Herr Rüedi, die Polizei erhält viele Meldungen, dass sich Leute in Gruppen versammeln und nicht an die Abstandsregeln halten sollen. Warum?
Eine Rolle spielt sicherlich, dass man sich sagt: 'Wenn ich mir die Regeln auferlege, dann sollen das die anderen auch tun'. Von einem Verpfeifen kann man im Grunde nicht sprechen: Wir sind in einer Ausnahmesituation, in der wir alle wissen, wie wir uns verhalten müssen, damit wir uns nicht anstecken und in den Krankenhäusern einen Engpass vermeiden.

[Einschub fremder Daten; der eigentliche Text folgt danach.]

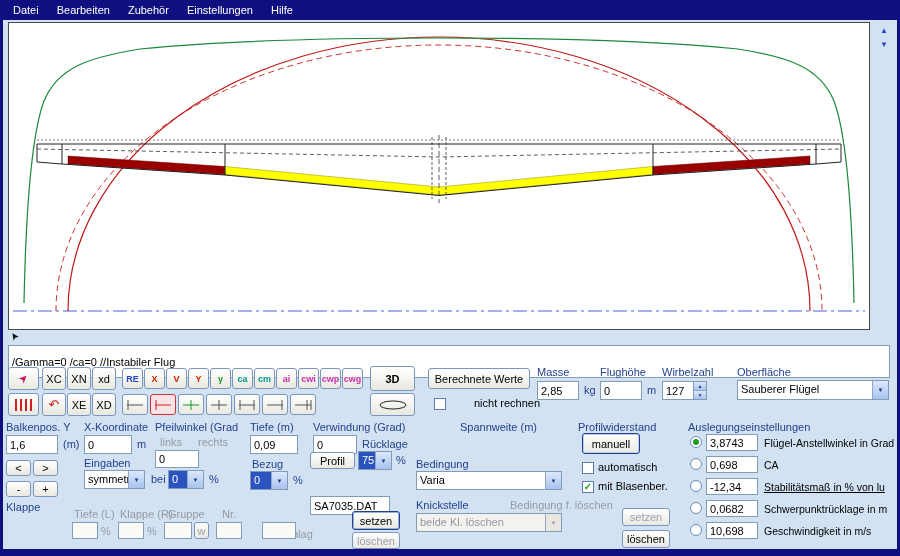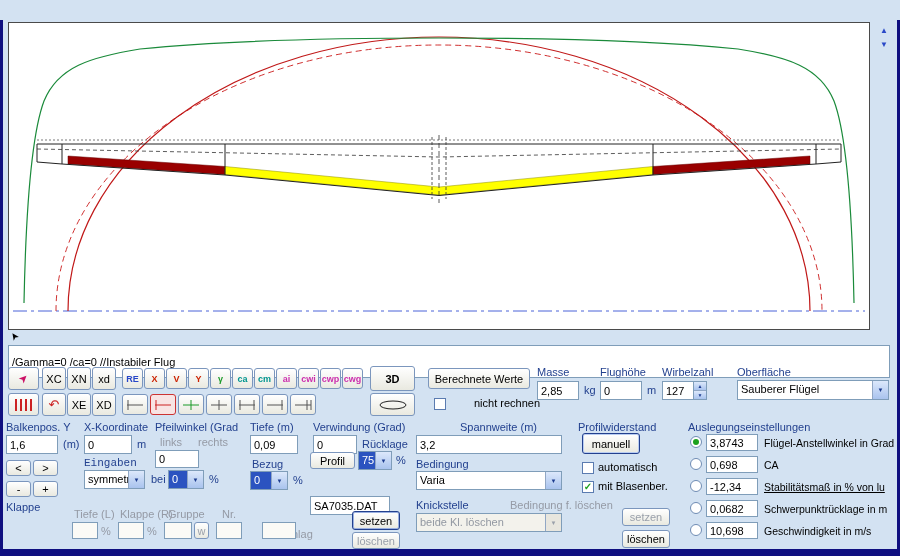"Datei" div.menubar { html: none -> <div> <span>Datei</span> <span>Bearbeiten</span> <span>Zubehör</span> <span>Einstellungen</span> <span>Hilfe</span> </div> }
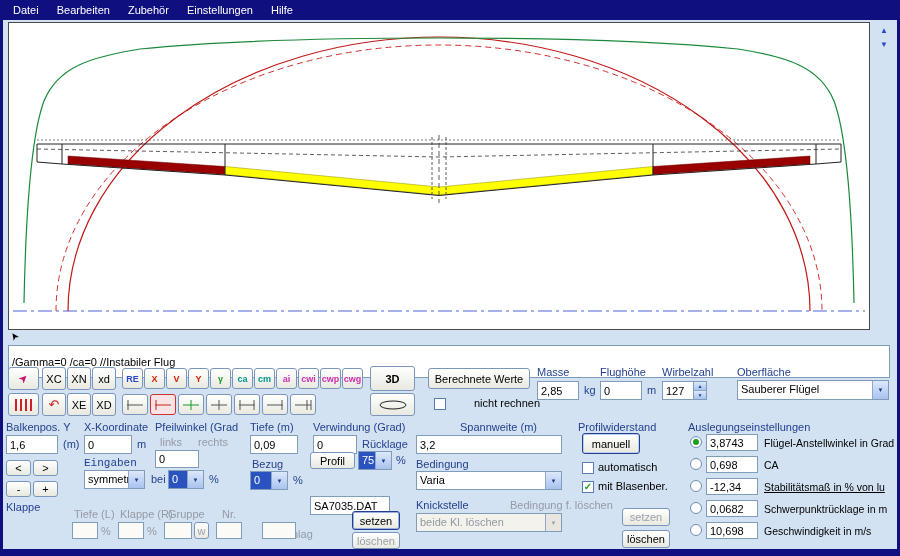"3,2" input.inp { html: <input> -> none }
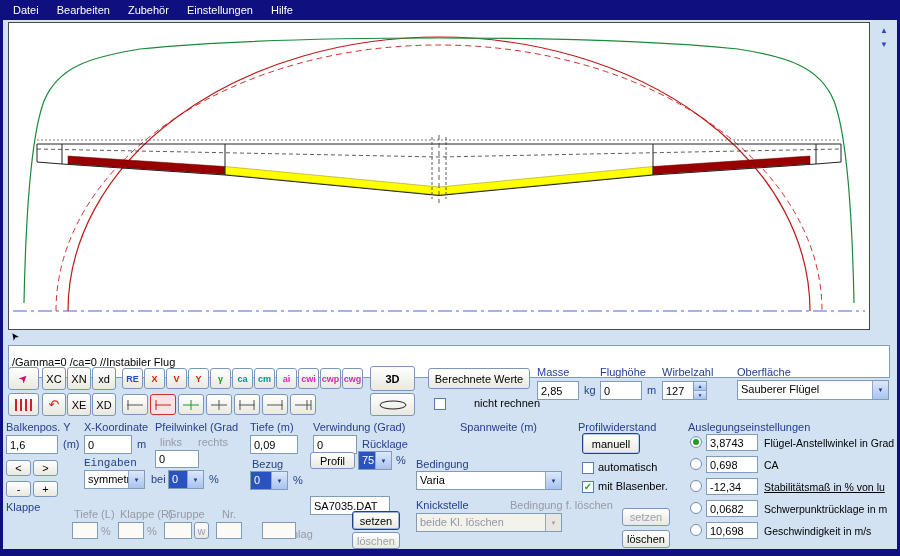"Eingaben" span.lbl { font-family: Liberation Mono, monospace -> none }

Verhalten wir uns also nur in Krisenzeiten so, dass wir andere denunzieren?
Es ist kein normales zwischenmenschliches Verhalten, aber wir sind auch nicht in einer gewöhnlichen gesellschaftlichen Situation: Niemand weiß, wie es ausgeht. Niemand weiß genau, wie man sich ansteckt. Reichen die zwei Meter Abstand sicher? Oder sitzt das Virus auf der Türklinke? Diese offenen Fragen erzeugen Stress, Angst und Unsicherheit. Darum melden die Leute Verstöße schneller.
Wieso beschweren sich die Leute nicht häufiger direkt bei der Gruppe, sondern rufen die Polizei an?
Die getadelte Person kann sich ungerecht behandelt fühlen. Spricht man sie direkt an, ist die Konfrontation größer. Man muss den Mut zusammennehmen und die Direktheit haben. Umgekehrt ist die Polizei auch für die Aufrechterhaltung der öffentlichen Ordnung zuständig. Es ist ihr Auftrag. Es ist auch wichtig, dass man nicht anfängt, Polizei zu spielen, wenn man nicht dafür ausgebildet ist.